#### How to complete this task:
Exclude the pictures, then repeat the remaining data exactly.

#### Material provided:
........

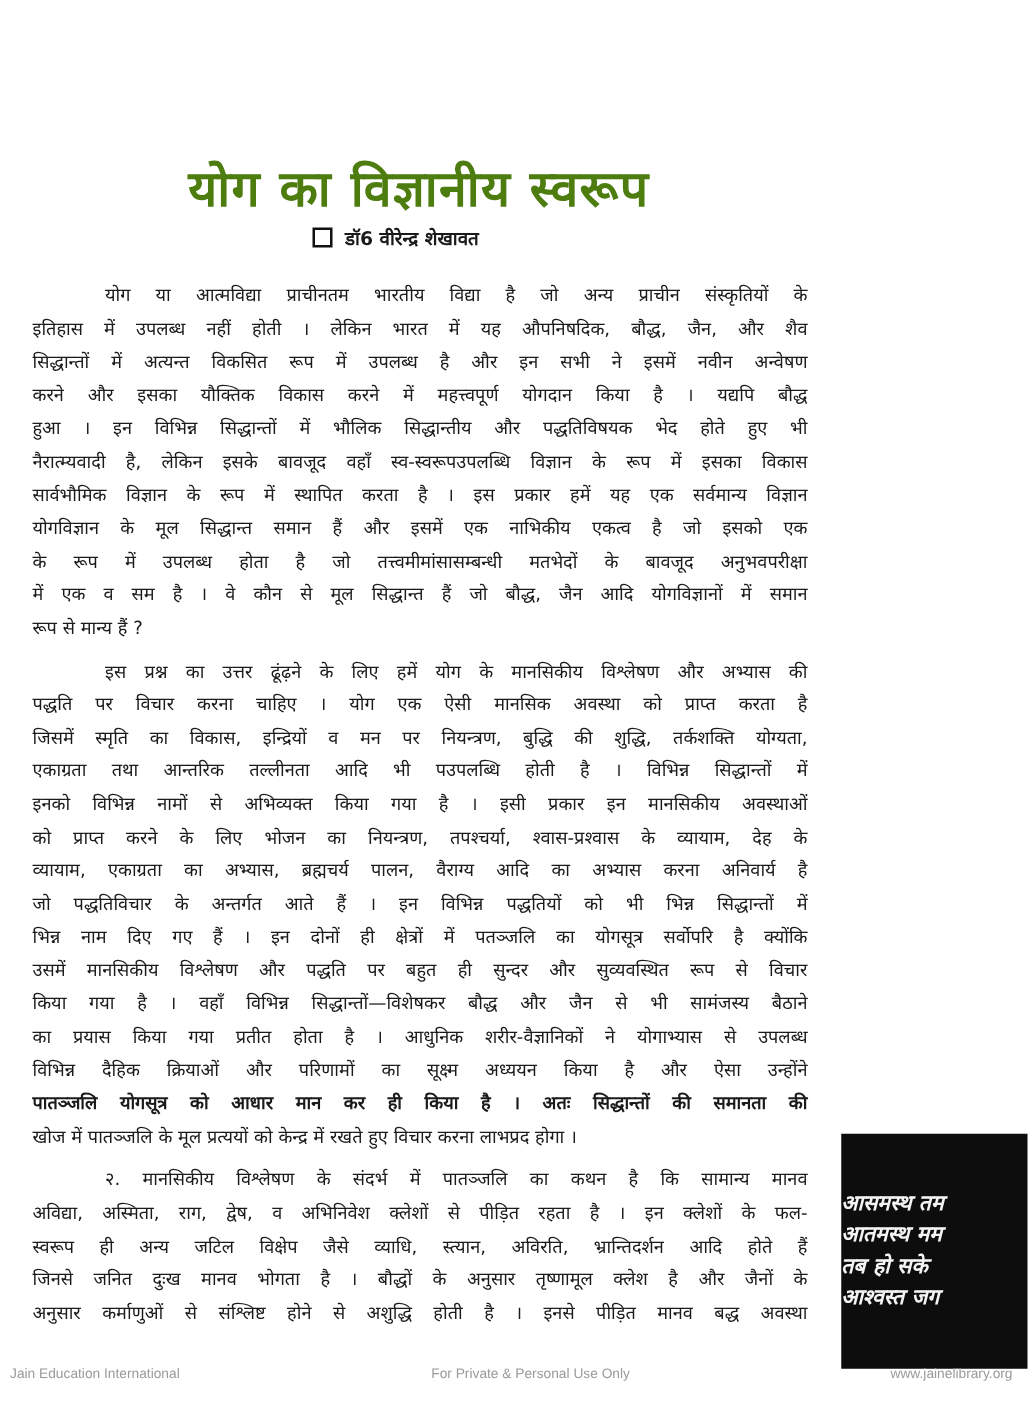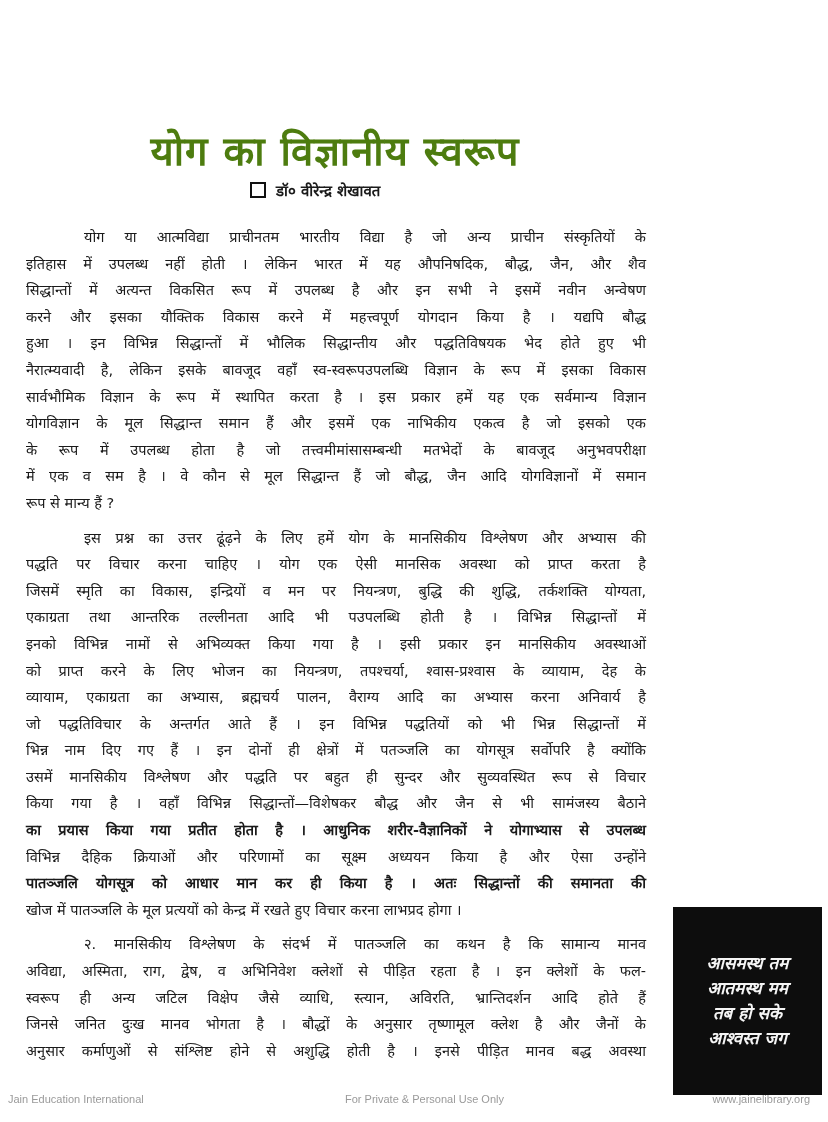"डॉ० वीरेन्द्र शेखावत" span { text: डॉ० -> डॉ6 }
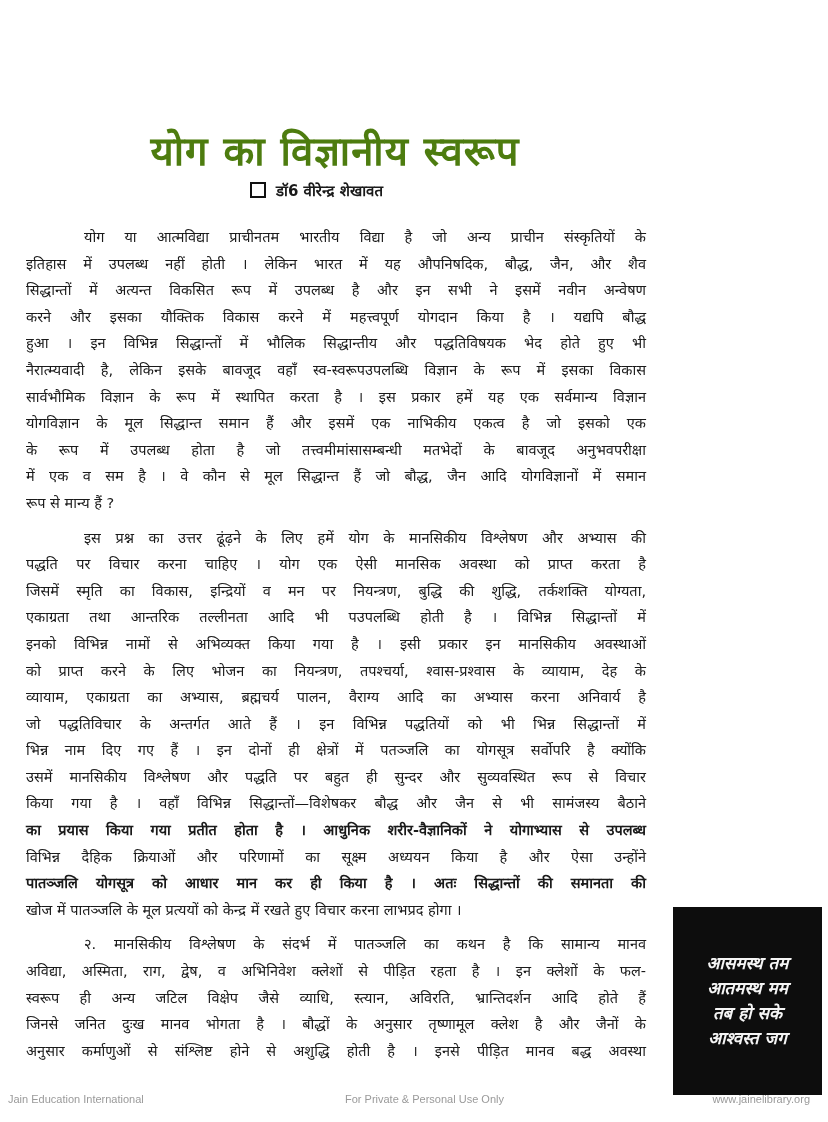"का प्रयास किया गया प्रतीत" span.line { font-weight: bold -> none }
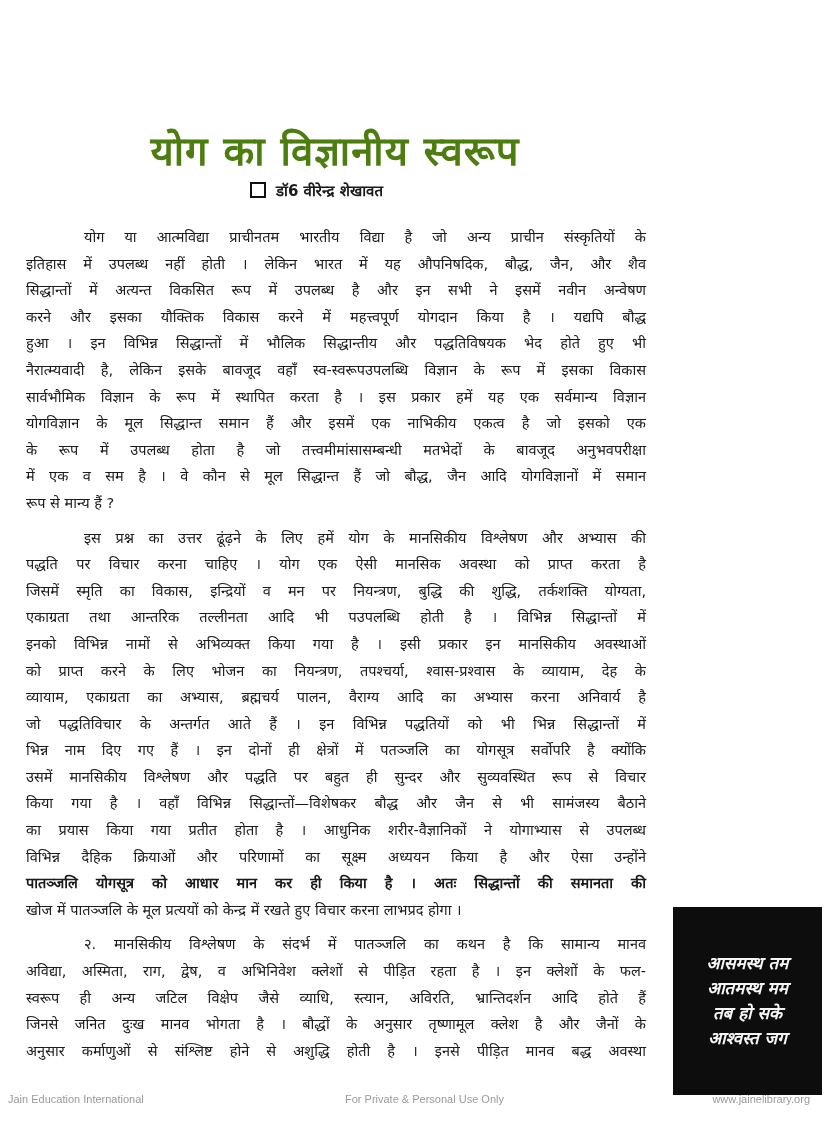"आसमस्थ तम" .pullquote { align-items: center -> flex-start }
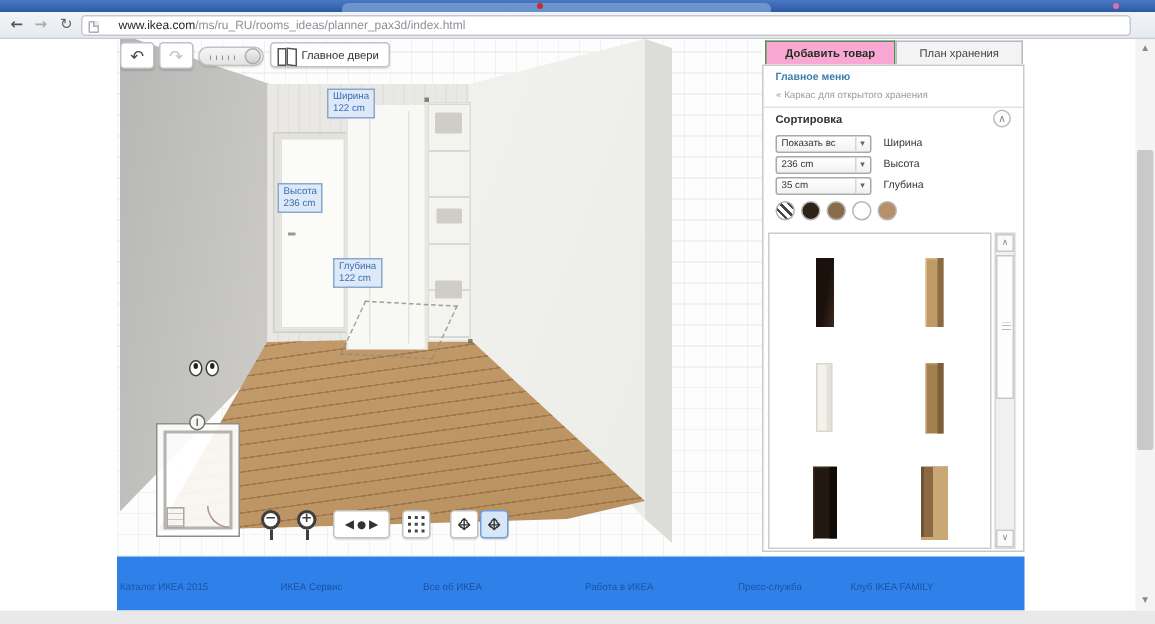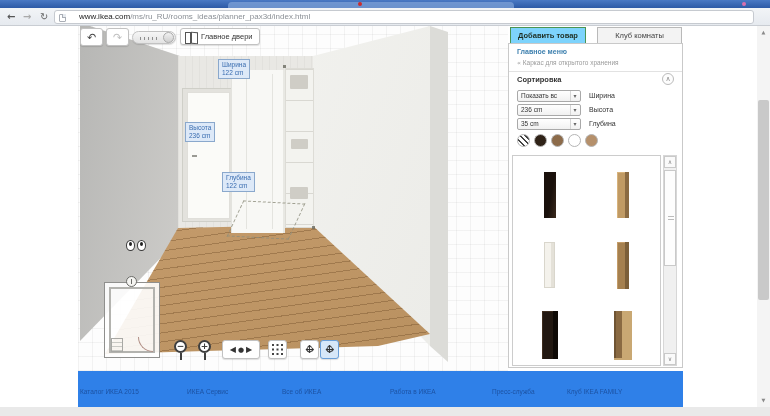"Добавить товар" .ptab.active { background: #7dd3fc -> #f9a8d4; width: 76px -> 87px }
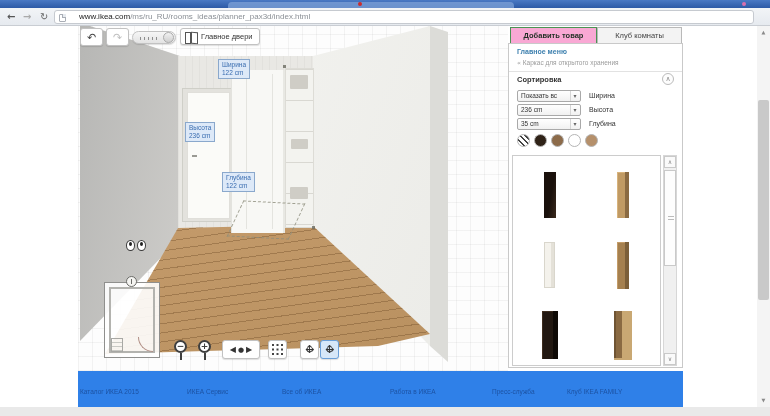"Клуб комнаты" div.ptab { text: Клуб комнаты -> План хранения }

........

#### Written reply:
"डॉ० वीरेन्द्र शेखावत" span { text: डॉ० -> डॉ6 }
"का प्रयास किया गया प्रतीत" span.line { font-weight: bold -> none }
"आसमस्थ तम" .pullquote { align-items: center -> flex-start }
"Добавить товар" .ptab.active { background: #7dd3fc -> #f9a8d4; width: 76px -> 87px }
"Клуб комнаты" div.ptab { text: Клуб комнаты -> План хранения }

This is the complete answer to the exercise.